A cocktail of improving economies across the world will prove a potent elixir at the dawn of 2014 for long-downtrodden UK markets, according to a City analyst.
Mike van Dulken, head of research at Accendo Markets, said improving global conditions point to a decent start of the FTSE's year.
"US data continues to boost optimism in a global economic recovery. The cash crunch in China has eased, even if concerns linger and hard landing worries have receded. Japan is set to keep its stimulus taps open. The UK is doing rather well and Europe remains helpfully calm," he said.
"From what I am reading across the press, hearing and seeing on the charts, general positive sentiment from late 2013 appears to be setting markets up for a bullish start in 2014.

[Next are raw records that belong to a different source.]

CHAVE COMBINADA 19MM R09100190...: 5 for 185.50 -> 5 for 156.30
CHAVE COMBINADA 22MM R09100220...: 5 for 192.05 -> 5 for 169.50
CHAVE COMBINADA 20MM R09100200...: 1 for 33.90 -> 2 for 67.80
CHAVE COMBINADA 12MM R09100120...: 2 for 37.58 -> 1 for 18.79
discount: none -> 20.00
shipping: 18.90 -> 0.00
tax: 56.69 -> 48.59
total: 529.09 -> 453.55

"On the FTSE100 we are already closing in fast on the 6820 end-October highs. Could we see 6875 May highs and then 6940 all-time highs in Jan, with global recovery optimism helping reverse the 2013 underperformance of peers derived from a lack of direct UK exposure (which benefited the FTSE250)? We'll find out soon enough."
UK growth has accelerated across the first three quarters of 2013 – from 0.3% in the first to 0.8% in the third – in a faster-than-expected improvement of the domestic economy.

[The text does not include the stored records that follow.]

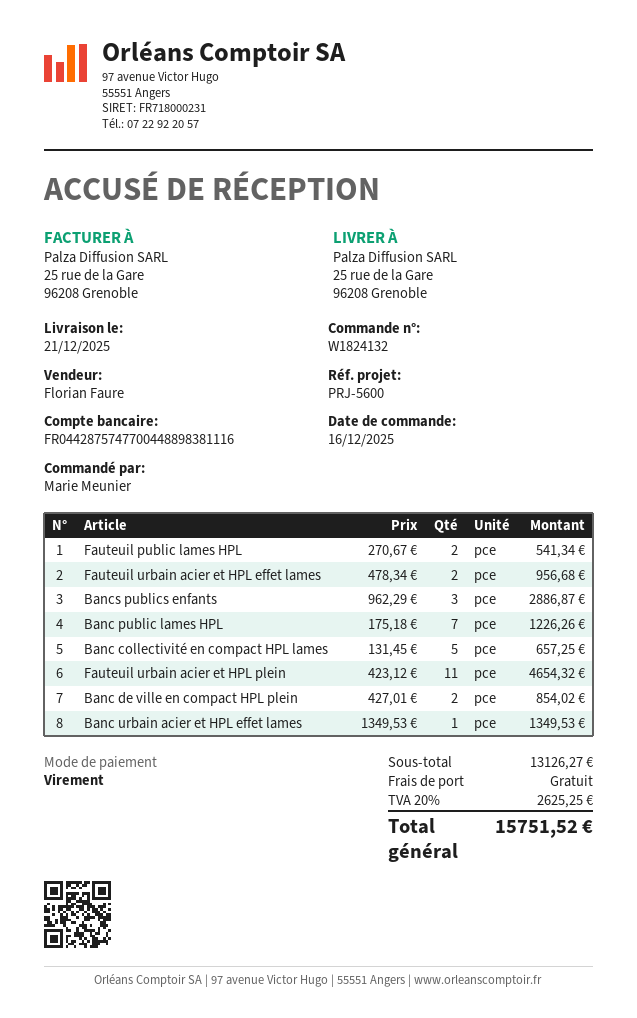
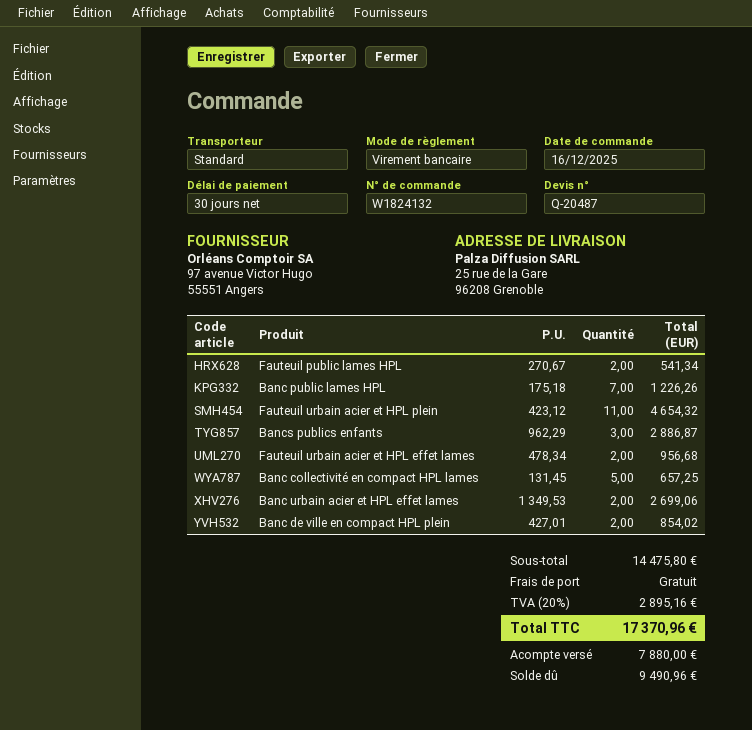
Banc urbain acier et HPL effet lames: 1 x 1349.53 = 1349.53 -> 2 x 1349.53 = 2699.06
subtotal: 13126.27 -> 14475.80
tax: 20% = 2625.25 -> 20% = 2895.16
total: 15751.52 -> 17370.96

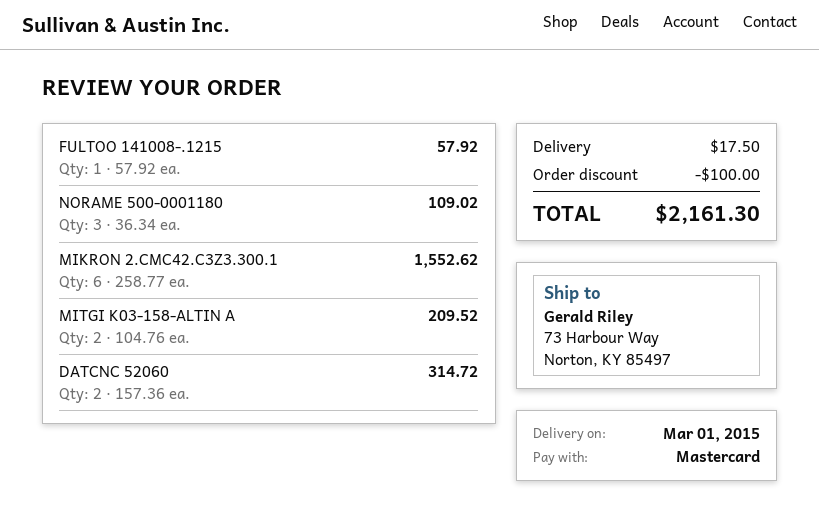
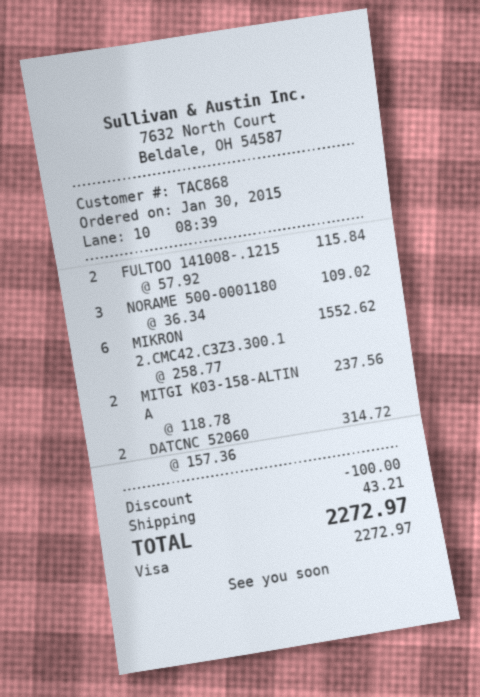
payment method: Mastercard -> Visa
FULTOO 141008-.1215: 1 x 57.92 = 57.92 -> 2 x 57.92 = 115.84
MITGI K03-158-ALTIN A: 2 x 104.76 = 209.52 -> 2 x 118.78 = 237.56
shipping: 17.50 -> 43.21
total: 2161.30 -> 2272.97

Officials in the UK Treasury hope this is the long-awaited recovery phase from the post financial crisis slump after several years of flat growth and recession.

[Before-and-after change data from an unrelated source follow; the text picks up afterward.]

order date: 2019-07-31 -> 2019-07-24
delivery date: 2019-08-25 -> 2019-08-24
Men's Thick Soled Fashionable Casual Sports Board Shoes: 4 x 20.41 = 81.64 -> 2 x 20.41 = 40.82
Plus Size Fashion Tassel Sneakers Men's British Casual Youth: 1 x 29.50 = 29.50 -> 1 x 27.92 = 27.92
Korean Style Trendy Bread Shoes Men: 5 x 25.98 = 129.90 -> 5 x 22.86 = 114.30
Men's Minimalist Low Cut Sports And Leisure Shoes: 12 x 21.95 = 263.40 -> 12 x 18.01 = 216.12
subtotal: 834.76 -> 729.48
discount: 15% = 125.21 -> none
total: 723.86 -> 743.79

The UK's key exports markets are also picking up.
The International Monetary Fund (IMF) hiked its 2014 growth forecasts for the US economy on the back of falling unemployment, rising consumer sentiment, and better output.
China is engaged in a series of economic reforms to improve the quality of its GDP growth, such as stripping back bureaucracy and cracking down on corruption by ruling Communist Party officials and corporations.
Premier Li Keqiang has pledged "appropriate liquidity" for Chinese financial markets after credit conditions were tight in 2013.
In Europe, the eurozone currency bloc remains troubled, but out of recession and appears to be stable.
An agreement by European finance ministers has almost secured a banking union across the eurozone, which creates a framework for winding down failing banks without the chaos and taxpayer bailouts of the past.
The deal is subject to approval by the European Parliament in 2014 and should offer markets some reassurance that the worst of the eurozone crisis is behind them.